All not necessarily well in the Western Cape
The Western Cape, although it achieved the top provincial Green Drop score (84.5% in 2013), had problems with its sewage plants. Some of them were in Cape Town.
The 2011 report revealed that the Cape Flats sewage works in Strandfontein scored only 20% for wastewater quality compliance eight years ago. Whether the Cape Flats sewage works has improved would be of interest to the many Capetonians who swim, fish and surf at Muizenberg and other close-by beaches. Water treated at this plant flows into False Bay.
Similarly, Cape Town’s Scottsdene plant scored 20% for wastewater quality compliance in 2011. Its treated wastewater runs into a series of dams used to irrigate Stellenbosch vegetable farms and vineyards.
One of the worst provincial performers was Cape Agulhas municipality with an overall score of 34%. The municipality’s sewage works at Struisbaai received zero for wastewater quality and its sewage works in Napier scored only 15%.
Oversight falls to civil society
Municipalities may assure residents all is now well, but the gap in information from a separate state body that has the mandate to do so means independent testing of inland and coastal water quality falls to civil society and academic researchers.
Senior Professor Leslie Petrik at the University of Western Cape’s Chemistry Department has raised concerns over pollution on the Atlantic seaboard where marine sewage outfalls are situated.
Dr Jo Barnes, a retired University of Stellenbosch epidemiologist, is looking at the state of the Kuils River and she doesn’t take the City’s statements that all is well at the Zandvliet wastewater plant for granted. But such oversight is ad-hoc and has no legislative weight.
One reason for the failure of the DWS to produce Green Drop reports, which are currently the only way to keep track of the health of the country’s water bodies, might be because the information they contain is politically embarrassing. The DA-run Western Cape has consistently achieved the highest score, despite having its own pockets of failure, and Gauteng, which is also now in DA hands, came second.
Responding to questions from the Parliamentary Portfolio Committee on Water and Sanitation in September last year, the DWS deputy director-general of regulation, Anil Singh, said the 2013 Green Drop report had “huge policy implications”.
The transcript of the meeting recorded by the Parliamentary Monitoring Group records Singh as going on to say: “A decision had been made that the reports needed to be submitted to the Cabinet for consideration.
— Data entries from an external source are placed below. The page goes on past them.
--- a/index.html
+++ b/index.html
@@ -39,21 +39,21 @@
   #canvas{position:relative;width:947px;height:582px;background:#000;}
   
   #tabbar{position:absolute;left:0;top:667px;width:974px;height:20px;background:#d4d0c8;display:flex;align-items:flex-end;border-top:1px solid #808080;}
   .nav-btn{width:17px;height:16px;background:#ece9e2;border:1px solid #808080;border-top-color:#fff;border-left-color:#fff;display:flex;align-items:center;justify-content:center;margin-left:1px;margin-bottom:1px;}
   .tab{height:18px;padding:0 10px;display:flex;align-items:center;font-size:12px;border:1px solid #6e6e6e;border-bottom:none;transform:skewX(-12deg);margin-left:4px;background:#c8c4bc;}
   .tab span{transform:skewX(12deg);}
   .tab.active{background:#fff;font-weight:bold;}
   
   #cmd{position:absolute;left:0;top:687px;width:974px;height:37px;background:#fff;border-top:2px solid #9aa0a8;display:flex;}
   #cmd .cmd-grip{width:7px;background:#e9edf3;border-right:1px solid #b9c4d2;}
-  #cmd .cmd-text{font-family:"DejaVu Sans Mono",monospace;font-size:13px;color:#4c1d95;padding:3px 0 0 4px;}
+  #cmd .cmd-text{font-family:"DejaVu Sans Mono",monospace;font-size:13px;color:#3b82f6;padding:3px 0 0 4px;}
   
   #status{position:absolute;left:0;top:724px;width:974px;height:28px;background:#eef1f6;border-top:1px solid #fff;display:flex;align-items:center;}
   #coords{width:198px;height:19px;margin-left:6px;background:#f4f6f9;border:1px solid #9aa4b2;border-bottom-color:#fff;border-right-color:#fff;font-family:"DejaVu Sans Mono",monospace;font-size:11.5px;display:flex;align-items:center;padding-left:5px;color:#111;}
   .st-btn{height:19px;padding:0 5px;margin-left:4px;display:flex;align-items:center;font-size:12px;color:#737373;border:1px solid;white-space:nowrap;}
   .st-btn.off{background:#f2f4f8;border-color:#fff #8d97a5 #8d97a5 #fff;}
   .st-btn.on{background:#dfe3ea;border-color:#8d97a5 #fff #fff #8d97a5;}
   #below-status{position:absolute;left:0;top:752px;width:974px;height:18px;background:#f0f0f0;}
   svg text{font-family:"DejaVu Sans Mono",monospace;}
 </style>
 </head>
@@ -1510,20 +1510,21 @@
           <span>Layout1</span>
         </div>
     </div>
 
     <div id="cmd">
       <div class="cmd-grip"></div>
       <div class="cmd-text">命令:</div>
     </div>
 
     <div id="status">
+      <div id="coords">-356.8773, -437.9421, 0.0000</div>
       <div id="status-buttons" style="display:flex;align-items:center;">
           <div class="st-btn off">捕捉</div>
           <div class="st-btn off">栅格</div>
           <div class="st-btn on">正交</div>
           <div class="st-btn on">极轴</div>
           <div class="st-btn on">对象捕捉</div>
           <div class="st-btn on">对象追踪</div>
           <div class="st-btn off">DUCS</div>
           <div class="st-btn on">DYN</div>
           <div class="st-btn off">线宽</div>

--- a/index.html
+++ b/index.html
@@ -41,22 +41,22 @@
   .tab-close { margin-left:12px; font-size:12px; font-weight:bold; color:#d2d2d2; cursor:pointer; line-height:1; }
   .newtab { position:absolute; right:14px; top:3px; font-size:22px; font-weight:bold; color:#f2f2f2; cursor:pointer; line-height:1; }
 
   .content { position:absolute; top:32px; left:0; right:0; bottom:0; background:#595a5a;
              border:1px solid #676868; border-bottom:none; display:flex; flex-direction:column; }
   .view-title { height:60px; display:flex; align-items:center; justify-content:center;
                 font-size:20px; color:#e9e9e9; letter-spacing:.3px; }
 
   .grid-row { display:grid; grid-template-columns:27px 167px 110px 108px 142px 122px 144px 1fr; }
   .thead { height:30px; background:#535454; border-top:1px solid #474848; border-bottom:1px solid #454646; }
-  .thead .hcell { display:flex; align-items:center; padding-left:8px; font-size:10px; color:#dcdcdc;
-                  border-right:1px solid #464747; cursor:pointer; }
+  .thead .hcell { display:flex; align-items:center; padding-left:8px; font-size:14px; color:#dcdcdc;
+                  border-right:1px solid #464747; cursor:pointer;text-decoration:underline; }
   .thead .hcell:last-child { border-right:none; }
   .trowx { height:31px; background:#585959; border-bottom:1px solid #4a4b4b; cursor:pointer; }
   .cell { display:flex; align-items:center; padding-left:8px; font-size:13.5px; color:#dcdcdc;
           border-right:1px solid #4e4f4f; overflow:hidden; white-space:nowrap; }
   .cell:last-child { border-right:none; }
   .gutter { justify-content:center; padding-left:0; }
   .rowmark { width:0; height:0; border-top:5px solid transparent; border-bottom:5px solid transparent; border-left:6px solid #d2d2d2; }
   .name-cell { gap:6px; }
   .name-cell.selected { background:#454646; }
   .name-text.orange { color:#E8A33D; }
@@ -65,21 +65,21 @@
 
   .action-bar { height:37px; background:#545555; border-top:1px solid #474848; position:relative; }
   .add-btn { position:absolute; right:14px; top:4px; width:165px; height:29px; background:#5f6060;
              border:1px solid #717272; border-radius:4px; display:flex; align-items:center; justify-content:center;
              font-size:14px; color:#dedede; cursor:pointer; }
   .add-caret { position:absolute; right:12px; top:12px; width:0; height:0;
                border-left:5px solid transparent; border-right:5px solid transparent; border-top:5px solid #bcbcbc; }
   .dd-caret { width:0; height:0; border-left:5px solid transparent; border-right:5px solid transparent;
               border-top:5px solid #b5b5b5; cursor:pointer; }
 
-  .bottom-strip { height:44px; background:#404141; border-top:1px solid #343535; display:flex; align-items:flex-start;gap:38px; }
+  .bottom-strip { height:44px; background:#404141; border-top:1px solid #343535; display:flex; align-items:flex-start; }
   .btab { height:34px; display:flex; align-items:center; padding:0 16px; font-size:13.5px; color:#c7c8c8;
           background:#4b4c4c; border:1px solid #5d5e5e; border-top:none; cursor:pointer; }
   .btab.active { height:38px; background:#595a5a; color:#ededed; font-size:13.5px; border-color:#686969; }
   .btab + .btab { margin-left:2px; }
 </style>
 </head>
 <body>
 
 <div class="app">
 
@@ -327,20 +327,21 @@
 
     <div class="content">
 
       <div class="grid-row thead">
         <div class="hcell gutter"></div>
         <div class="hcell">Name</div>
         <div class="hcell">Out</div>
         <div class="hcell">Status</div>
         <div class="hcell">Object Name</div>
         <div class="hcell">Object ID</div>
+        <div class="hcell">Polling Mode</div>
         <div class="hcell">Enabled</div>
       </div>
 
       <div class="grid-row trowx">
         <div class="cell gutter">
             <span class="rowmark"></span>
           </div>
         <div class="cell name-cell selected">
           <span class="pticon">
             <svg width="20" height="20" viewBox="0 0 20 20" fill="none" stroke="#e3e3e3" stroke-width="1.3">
The reports had been considered. That was why there had been a non-release of the reports.”
Singh is referring to the full 2013 reports, and there is mention in portfolio committee meetings of a 2016 Green Drop Report, which remains hidden.
Johnson did not want to be drawn on the clear political inference of Singh’s statement, but said there is “a serious issue of capacity in DWS”.
The lack of capacity meant that not only was no water quality audit produced, but the department was not able to hold polluters accountable, whether they be state or private institutions.
Johnson said the DWS could not plan effectively when it did not know the quality of the country’s water, particularly given the status of South Africa’s rivers. In Parliament, he said it was “no wonder” there was a crisis at the Vaal River.
No response was forthcoming from DWS.